I am waiting for your positive response. Thanks
All the values at points that are not along the boundary.
The easiest way is probably to use a visualization software, unless the point of interest is a node of the mesh.
3.&4. HF[] is just data on an fespace. The square brackets just let you access and output the data like a normal real[int] array.
Thank you Sir @cmd for your detailed response. Although I frequently used Tecplot (visualization software), I think the data HF is hard to tackle since it is not in the form (too much irrelevant data i.e., zeros) that Tecplot accepted. Therefore, could you please guide me to another easier way to find the flux (defined above ∂T/∂n) at any point on a curve boundary?
Thank you @cmd I exported the data using the following code:
varf vHF(p,q) = on(C, p = N.xdx(U) + N.ydy(U));
Vh HF;
HF = vHF(0,Vh,tgv=1);
//cout<<xxx<<" “<<HF<<endl;
for(int i=0;i<n;i++)
{xx[i] = (2pii)/(n-1);
flux1[i]=HF(0.5+racos(xx[i]),0.2sqrt(3)+rasin(xx[i]));
//cout<<raxx[i]<<” “<<flux1[i]<<endl;
NusSq<<ra*xx[i]<<” "<<flux1[i]<<endl;
}
I used the parametric equation of x and y so I plotted the exported data for 0<=xx[i]<=2*pi and the flux against each value of xx[i]. My way is correct???
Your code looks like it could be correct for continuous data, provided nothing else is wrong with your code. But since the circle is approximated by triangles in the discretization, this approach may lead to significant errors when the mesh is not very fine.

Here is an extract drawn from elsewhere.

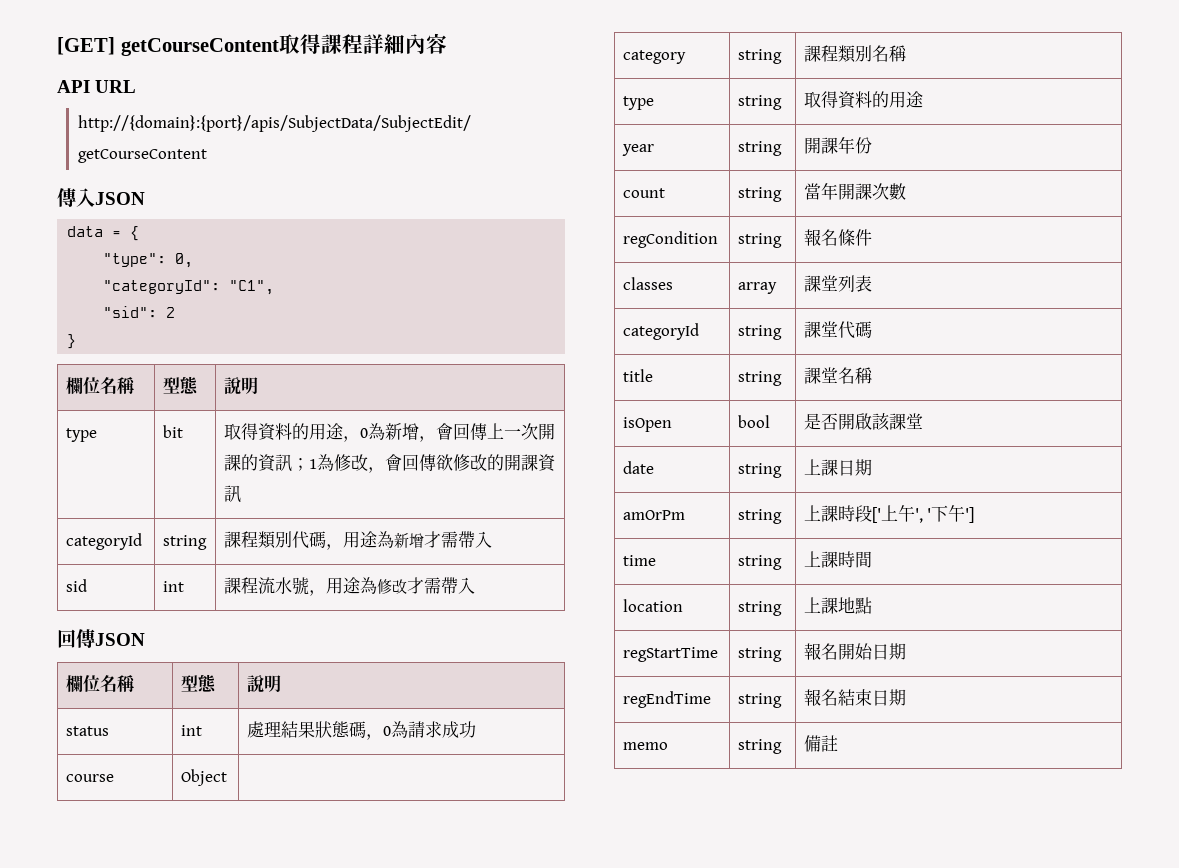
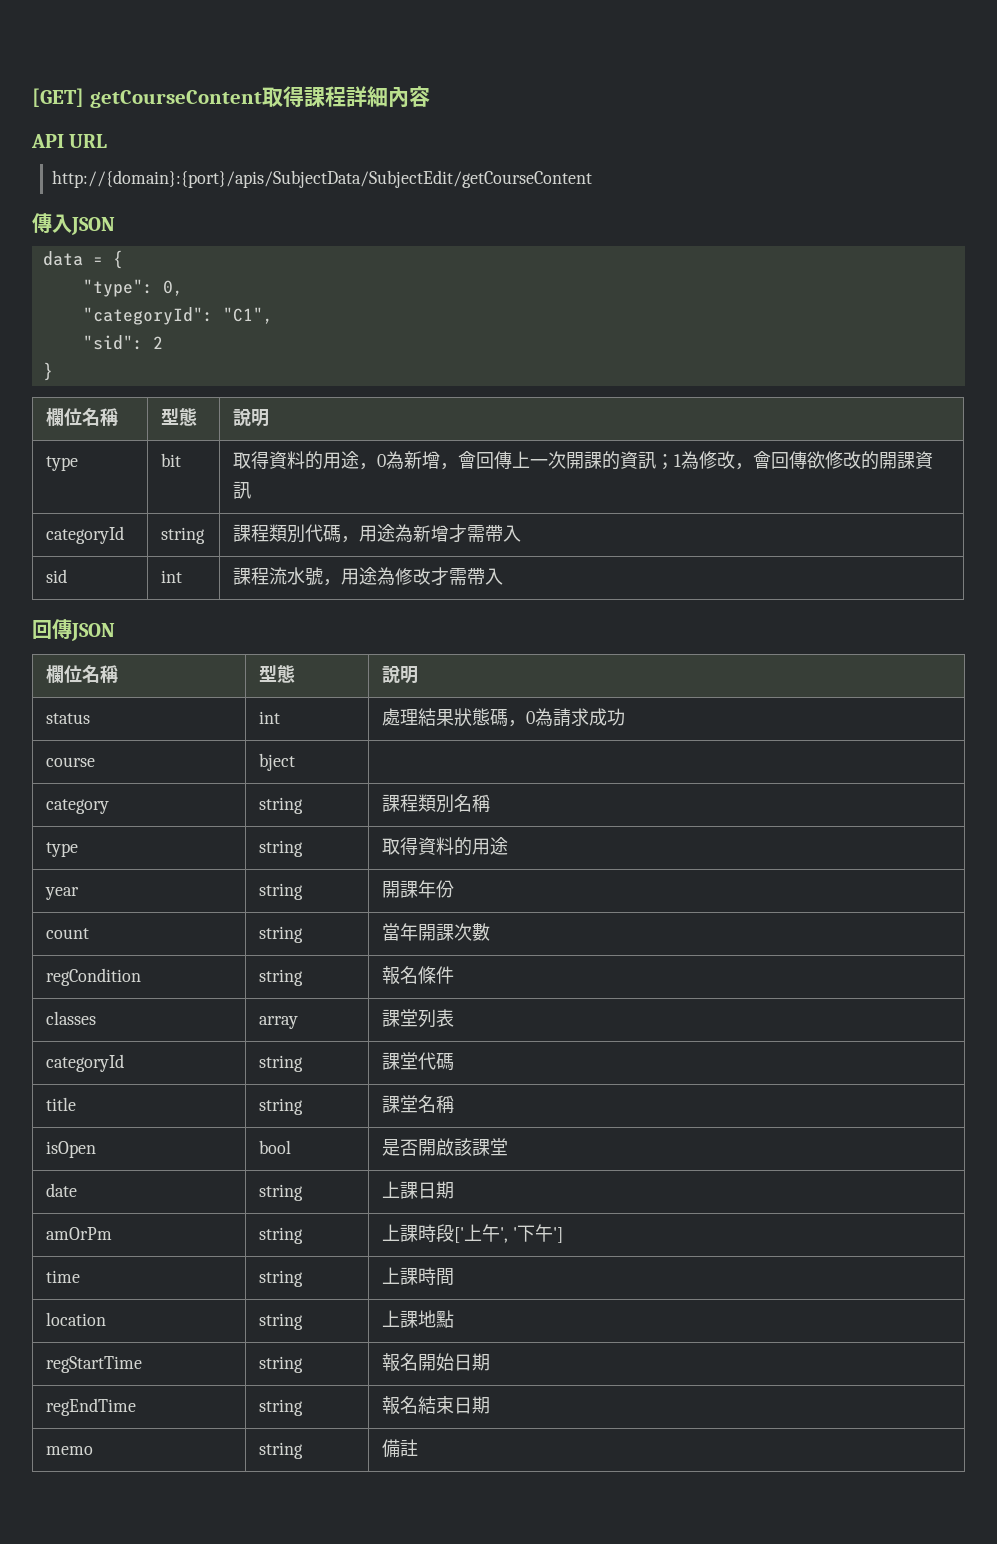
- course | Object |
+ course | bject |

Use my approach to fix the x and y on the actual nodes of the elements in the discretization. Or use a `fine enough’ mesh such that the interpolation errors aren’t significant. (Check convergence!)
Hi Chris, so is the purpose of integrating the normal derivative over the boundary to circumvent the error present in the value of the point-wise normal derivative, the error being the result of the mesh coarseness? I’m still a little bit unsure of why you might suggest this as a means of testing the normal derivative at the boundary. Many thanks!
Hi James, I’m not sure I follow your question exactly. There is no integral here. The point is that you have to use the on (or int1d) functions in order to access N.x and N.y.
Hi Chris, I was referring to your first response to this question. I was just wondering why you integrated over the normal derivative, but it seems you’ve now answered that question now. Would you recommend that we use the second method you posted instead as it gives the point-wise normal derivatives?
I did not understand that the objective was to determine the pointwise values, and was offering a solution for the total heat flux. Yes, the second approach is the correct solution for point-wise values.